Some students have asked before, “I’m not a doctor, so what’s the use of learning this? ”I told her about Aunt Wang in our community. Last year, Aunt Wang learned the Heimlich maneuver from the community. When her grandson got stuck in his throat after eating jelly, she took out the foreign object in 30 seconds. If she had to wait for 120 to come, it would have taken at least 10 minutes. The child might have suffered a lack of oxygen and brain damage. Would you say this is first aid or health emergency? In fact, they are inseparable at all: only if you have emergency health awareness, you will take the initiative to learn first aid skills, and you can use them as soon as possible when something really happens. Otherwise, even if you know the Heimlich maneuver, if you don't care when you see a child stuffing the whole jelly into his mouth, if you try to save him if he is really stuck, the risk will have already become greater.
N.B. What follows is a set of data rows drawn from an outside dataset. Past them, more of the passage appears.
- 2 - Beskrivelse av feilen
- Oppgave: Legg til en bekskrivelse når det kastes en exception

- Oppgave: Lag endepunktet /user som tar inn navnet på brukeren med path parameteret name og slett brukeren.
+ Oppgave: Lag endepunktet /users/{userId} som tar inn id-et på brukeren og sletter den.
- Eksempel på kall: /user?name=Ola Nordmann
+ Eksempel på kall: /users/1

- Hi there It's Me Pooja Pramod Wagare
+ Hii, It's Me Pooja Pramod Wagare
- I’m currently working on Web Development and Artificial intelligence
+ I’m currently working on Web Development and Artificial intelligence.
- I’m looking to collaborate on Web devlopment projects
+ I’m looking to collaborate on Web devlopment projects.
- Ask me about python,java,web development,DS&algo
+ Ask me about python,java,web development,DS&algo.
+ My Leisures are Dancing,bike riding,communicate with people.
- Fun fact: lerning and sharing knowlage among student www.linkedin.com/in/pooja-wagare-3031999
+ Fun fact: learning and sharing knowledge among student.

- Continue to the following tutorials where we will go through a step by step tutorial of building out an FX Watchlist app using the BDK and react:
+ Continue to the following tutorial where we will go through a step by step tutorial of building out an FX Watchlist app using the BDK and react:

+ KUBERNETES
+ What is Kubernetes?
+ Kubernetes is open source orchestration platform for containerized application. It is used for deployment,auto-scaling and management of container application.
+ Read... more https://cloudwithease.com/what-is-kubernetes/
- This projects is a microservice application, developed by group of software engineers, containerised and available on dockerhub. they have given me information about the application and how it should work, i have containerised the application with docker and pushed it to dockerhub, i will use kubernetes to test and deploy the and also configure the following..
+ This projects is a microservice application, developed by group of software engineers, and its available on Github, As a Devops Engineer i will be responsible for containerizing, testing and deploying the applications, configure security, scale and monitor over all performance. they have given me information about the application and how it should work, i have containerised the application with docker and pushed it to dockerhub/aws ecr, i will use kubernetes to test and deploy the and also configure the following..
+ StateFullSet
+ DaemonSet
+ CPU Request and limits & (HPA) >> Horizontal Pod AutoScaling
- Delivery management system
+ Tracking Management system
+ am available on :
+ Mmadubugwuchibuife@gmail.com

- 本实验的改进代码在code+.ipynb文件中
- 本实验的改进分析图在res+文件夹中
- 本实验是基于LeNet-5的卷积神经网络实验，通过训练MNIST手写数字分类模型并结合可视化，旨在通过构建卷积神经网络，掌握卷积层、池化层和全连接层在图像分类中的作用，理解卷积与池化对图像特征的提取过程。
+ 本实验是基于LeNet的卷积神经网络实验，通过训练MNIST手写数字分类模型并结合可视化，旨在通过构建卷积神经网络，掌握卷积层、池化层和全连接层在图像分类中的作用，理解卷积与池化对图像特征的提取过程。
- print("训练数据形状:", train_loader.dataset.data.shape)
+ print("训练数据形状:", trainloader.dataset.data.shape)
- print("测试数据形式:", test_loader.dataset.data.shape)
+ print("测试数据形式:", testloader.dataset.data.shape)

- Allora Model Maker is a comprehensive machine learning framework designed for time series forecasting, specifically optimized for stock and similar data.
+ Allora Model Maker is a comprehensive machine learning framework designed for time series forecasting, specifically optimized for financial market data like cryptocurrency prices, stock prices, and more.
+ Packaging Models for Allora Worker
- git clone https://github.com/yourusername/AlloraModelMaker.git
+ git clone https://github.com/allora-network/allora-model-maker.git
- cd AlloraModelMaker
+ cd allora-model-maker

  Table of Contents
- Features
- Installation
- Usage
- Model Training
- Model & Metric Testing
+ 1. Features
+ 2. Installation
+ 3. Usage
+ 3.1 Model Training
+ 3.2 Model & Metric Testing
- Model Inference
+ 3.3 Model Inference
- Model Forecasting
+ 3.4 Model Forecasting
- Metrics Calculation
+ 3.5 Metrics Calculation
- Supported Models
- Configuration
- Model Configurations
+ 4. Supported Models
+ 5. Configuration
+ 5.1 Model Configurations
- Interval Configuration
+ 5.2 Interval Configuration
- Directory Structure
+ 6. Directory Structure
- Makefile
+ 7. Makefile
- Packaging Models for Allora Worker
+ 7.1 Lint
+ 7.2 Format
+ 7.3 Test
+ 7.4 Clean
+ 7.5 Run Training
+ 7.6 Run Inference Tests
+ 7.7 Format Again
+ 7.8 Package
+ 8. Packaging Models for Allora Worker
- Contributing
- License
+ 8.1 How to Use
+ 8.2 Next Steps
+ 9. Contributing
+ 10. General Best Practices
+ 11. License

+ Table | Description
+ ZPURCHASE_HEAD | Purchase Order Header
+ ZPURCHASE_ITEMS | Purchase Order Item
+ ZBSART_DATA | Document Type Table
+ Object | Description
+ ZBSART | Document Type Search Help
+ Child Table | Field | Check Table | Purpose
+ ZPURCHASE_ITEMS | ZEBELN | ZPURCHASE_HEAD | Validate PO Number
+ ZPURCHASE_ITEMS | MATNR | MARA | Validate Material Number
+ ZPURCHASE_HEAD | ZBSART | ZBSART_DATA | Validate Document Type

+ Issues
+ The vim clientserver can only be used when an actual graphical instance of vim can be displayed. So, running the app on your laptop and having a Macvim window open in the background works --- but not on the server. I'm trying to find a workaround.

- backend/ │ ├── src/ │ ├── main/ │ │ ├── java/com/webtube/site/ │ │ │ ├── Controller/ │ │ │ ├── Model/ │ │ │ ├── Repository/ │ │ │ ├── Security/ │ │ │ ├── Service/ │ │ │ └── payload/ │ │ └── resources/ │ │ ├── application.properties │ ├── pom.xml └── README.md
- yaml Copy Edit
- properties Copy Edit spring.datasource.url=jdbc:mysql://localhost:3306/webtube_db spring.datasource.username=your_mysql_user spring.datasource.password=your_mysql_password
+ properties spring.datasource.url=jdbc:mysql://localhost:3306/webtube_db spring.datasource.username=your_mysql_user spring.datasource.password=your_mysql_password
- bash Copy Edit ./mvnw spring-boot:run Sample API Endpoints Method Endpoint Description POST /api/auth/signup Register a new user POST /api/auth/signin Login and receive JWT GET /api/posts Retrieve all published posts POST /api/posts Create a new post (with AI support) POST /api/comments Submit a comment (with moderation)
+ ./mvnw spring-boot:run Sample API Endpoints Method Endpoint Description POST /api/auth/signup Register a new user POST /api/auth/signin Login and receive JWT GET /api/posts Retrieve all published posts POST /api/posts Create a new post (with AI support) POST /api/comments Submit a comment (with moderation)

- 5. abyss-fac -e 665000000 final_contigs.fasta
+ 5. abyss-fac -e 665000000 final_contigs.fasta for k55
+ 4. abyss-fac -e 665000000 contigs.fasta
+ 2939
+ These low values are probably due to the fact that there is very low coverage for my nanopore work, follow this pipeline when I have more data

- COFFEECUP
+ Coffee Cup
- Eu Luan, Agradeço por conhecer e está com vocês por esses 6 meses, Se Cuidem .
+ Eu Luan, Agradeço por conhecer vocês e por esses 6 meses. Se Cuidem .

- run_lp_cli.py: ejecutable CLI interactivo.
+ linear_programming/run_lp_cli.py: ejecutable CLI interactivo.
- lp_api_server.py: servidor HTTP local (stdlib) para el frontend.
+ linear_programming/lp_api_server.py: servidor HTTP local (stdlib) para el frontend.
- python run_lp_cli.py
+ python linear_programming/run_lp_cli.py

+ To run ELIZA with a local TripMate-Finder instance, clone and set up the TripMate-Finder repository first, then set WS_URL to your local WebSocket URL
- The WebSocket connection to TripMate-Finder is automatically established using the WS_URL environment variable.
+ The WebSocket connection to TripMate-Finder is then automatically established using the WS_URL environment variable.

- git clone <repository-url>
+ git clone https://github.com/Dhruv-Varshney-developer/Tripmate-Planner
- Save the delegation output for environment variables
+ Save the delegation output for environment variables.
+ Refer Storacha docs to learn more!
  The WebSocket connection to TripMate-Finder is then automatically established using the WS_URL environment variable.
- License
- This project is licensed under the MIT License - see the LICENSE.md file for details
Now many cities are already piloting the integration of the two. I went to Hangzhou for inspection a while ago. The community emergency service station there provides free blood pressure and blood glucose testing and follow-up for chronic diseases to the elderly. It also has first aid kits and AEDs and offers free first aid classes twice a month. To put it bluntly, it is to weave a tighter safety net. The emergency health network seems useless at ordinary times. Only when you actually fall will you know that the tests you did in advance and the skills you learned in advance are the rope that will hold you in the end.